Leo W. Houle is the Chrysler board’s human resources guy.  He was Chief Talent officer of BCE, Inc. and Bell Canada.  He was group Vice President of the Lawson Mardon Group, which does investment research for investors and served as Senior Vice President, Corporate Human Resources for Algroup Ltd., a Swiss private equity and securities brokerage firm.  Yet another Canadian, he graduated from the College St Jean in Edmonton and holds Certificate of Human Resources Professional from the province of Ontario.

Then, there’s Ronald L. Thompson, who serves as Chairman of the Board of Trustees of the Teachers Insurance and Annuity Association (TIAA), a for-profit life insurance company, serving the retirement and financial needs of faculty and employees of colleges, universities, hospitals, cultural institutions and other non-profits.  Thompson has served as a board member of the Commerce Bank of St. Louis, the GR Group, Illinova Corp., Interstate Bakeries Corp. (the Twinkie baker that went bankrupt), McDonnell Douglas Corp., Ralston Purina, Ryerson Tull, and the National Association of Manufacturers.  He has also served on the faculties of Old Dominion University, Virginia State Univ., and the University of Michigan.  He holds a Ph.D and an M.S. in Agricultural Economics from Michigan State.  Plus he’s earned countless awards for being a black/minority entrepreneur.  Well, good for him.  He, too, would know all about the effects of ethanol on stainless steel tanks, opting for the safer plastic tanks.

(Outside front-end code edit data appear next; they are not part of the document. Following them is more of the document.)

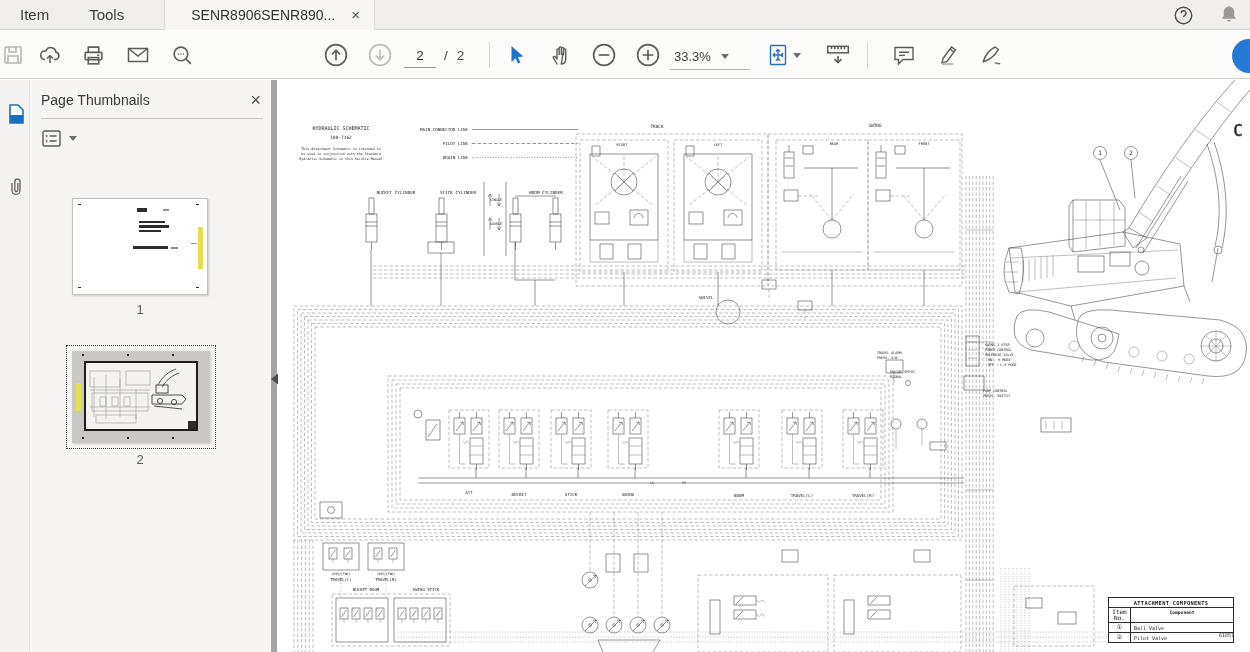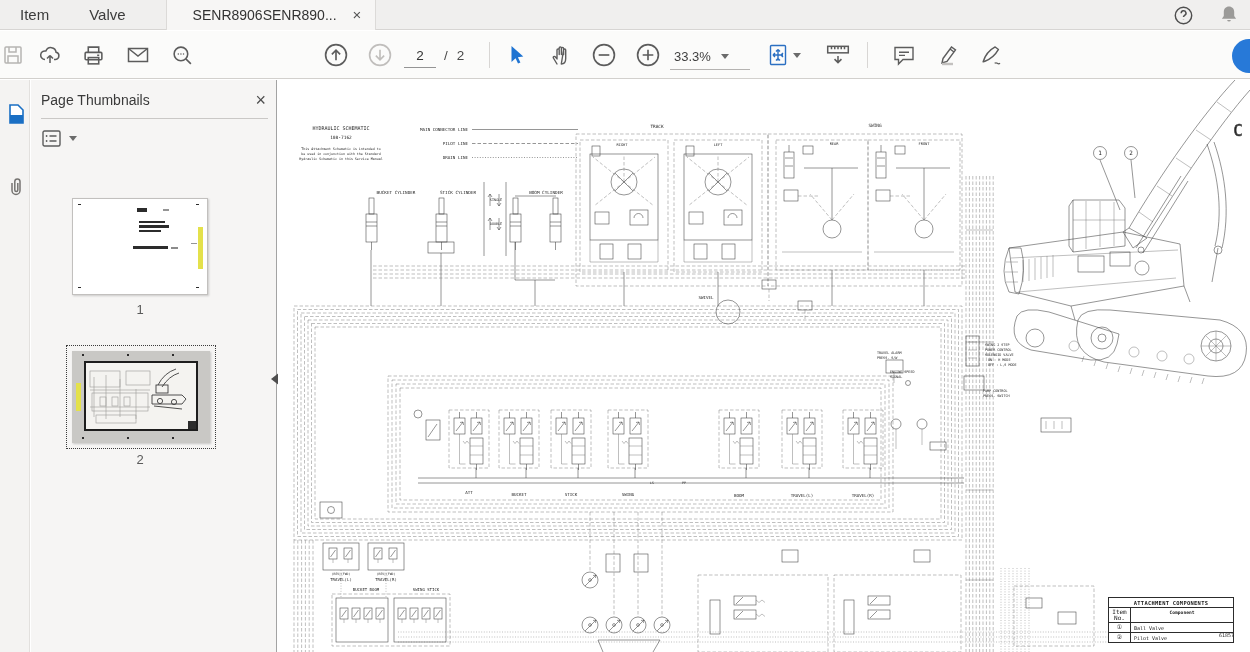--- a/index.html
+++ b/index.html
@@ -16,21 +16,21 @@
   .tdivider{position:absolute;top:11px;width:1px;height:26px;background:#d8d6d4}
   .page-num{position:absolute;left:404px;top:13px;width:32px;height:24px;text-align:center;font-size:13.5px;color:#333;border-bottom:1px solid #949494;line-height:24px}
   .page-total{position:absolute;left:444px;top:17px;font-size:13.5px;color:#4a4a4a;display:flex;gap:9px}
   .zoom-ctl{position:absolute;left:670px;top:13px;width:80px;height:26px;border-bottom:1px solid #b5b3b1;display:flex;align-items:center;gap:10px;padding:0 4px}
   .zoom-val{font-size:13px;color:#3f3f3f}
   .caret{width:0;height:0;border-left:4px solid transparent;border-right:4px solid transparent;border-top:5px solid #6b6b6b}
   .avatar{position:absolute;left:1232px;top:8px;width:34px;height:34px;border-radius:50%;background:#2779d8}
   
   .rail{position:absolute;top:80px;left:0;width:30px;bottom:0;background:#f4f3f2;border-right:1px solid #e2e0de}
   .rail-btn{position:absolute;left:5px;width:22px;height:24px;display:flex;align-items:center;justify-content:center}
-  .panel{position:absolute;top:80px;left:31px;width:246px;bottom:0;background:#f6f5f4;border-right:1px solid #a3a3a3}
+  .panel{position:absolute;top:80px;left:31px;width:246px;bottom:0;background:#f6f5f4;border-right:6px solid #a3a3a3}
   .panel-head{position:absolute;top:8px;left:10px;right:10px;height:24px;display:flex;align-items:center;justify-content:space-between}
   .panel-title{font-size:14px;color:#3a3a3a}
   .panel-close{font-size:18px;color:#4f4f4f;line-height:18px}
   .panel-rule{position:absolute;top:38px;left:10px;right:8px;height:1px;background:#cac8c6}
   .panel-opts{position:absolute;top:50px;left:11px;display:flex;align-items:center;gap:7px}
   .thumb-page1{position:absolute;left:41px;top:118px;width:136px;height:97px;background:#fff;border:1px solid #c2c0be;box-shadow:1px 1px 2px rgba(0,0,0,.18)}
   .thumb-label{position:absolute;width:136px;text-align:center;font-size:13px;color:#5a5a5a}
   .thumb2-sel{position:absolute;left:35px;top:265px;width:150px;height:104px;border:1px dotted #3c3c3c;padding:5px}
   .thumb-page2{width:138px;height:92px;background:#c9c8c5;position:relative;box-shadow:1px 1px 2px rgba(0,0,0,.2)}
   .mark{position:absolute;background:#2c2c2c}
@@ -51,21 +51,21 @@
   .att-comp{padding:1.5px 3px}
   .att-head{font-size:4.6px}
   .att-code{position:absolute;left:900px;top:552px;width:56px;text-align:right;font-size:5px;color:#333;font-family:"DejaVu Sans Mono",monospace}
   .icon{display:block}
 </style>
 </head>
 <body>
 
 <div class="tabbar">
   <div class="menu-item">Item</div>
-  <div class="menu-item">Valve</div>
+  <div class="menu-item">Tools</div>
   <div class="doc-tab">
     <span>SENR8906SENR890...</span>
     <span class="tab-close">×</span>
   </div>
   <div class="tabbar-right">
     <svg class="icon" width="21" height="21" viewBox="0 0 22 22">
       <circle cx="11" cy="11" r="8.6" fill="none" stroke="#4e4e4e" stroke-width="1.5"></circle>
       <path d="M8.6,8.6 a2.5,2.5 0 1 1 3.6,2.2 c-.9.5 -1.2.9 -1.2,1.9 M11,15.4 v.2" fill="none" stroke="#4e4e4e" stroke-width="1.6"></path>
     </svg>
     <svg class="icon" width="22" height="22" viewBox="0 0 22 22">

Ruth J. Simmons also has a background in government service.  Her first job out of Dillard University in New Orleans in 1966 was as a French interpreter for the Language Services Division of the U.S. Department of State.  She earned her Ph.D in Romance Languages and Literature from Harvard University, which means she must have learned Italian, very useful when serving on the board of an Italian car company’s North American subsidiary. She served as an Admissions Officer at Radcliffe College, Assistant Dean of the University of New Orleans, Acting Director of International Programs at California State University at Northridege, Associate Dean and Vice Provost at Princeton University, and Provost at Spelman College.  Her last gig was President of Brown University (an elite Liberal college).  Prior to that, she was Professor of Comparative Literature and African Studies at Brown.  Since retiring, she was named President Emerita

Looking at the Chrysler Board’s honor roll of board members, it’s not hard to see why they’re having problems.  Actually, the notion of plastic gas tanks for the Jeep Gran Cherokee was a good idea.  Kudos probably are due for Thompson and Lanaway. 

There has to be more to Chrysler’s sad story.  Industry experts probably have a number of very good explanations.  Chrysler’s economic woes are well-known.  How typical of the Obama administration to target Chrysler’s most successful SUV, the Jeep Gran Cherokee, the successor to the famous World War II vehicle – Jeep, or GP, for General Purpose vehicle, according to my World War II father who drove around Europe in enough of them to know.

By mid-June, the NHTSA will make its final decision on whether to recall millions of Gran Cherokees and Jeep Libertys for a problem that doesn’t exist.  The real problem is not the car but the ethanol gas that’s put into it and Obama has to squash Chrysler and its plastic gas tank before consumers find out the truth.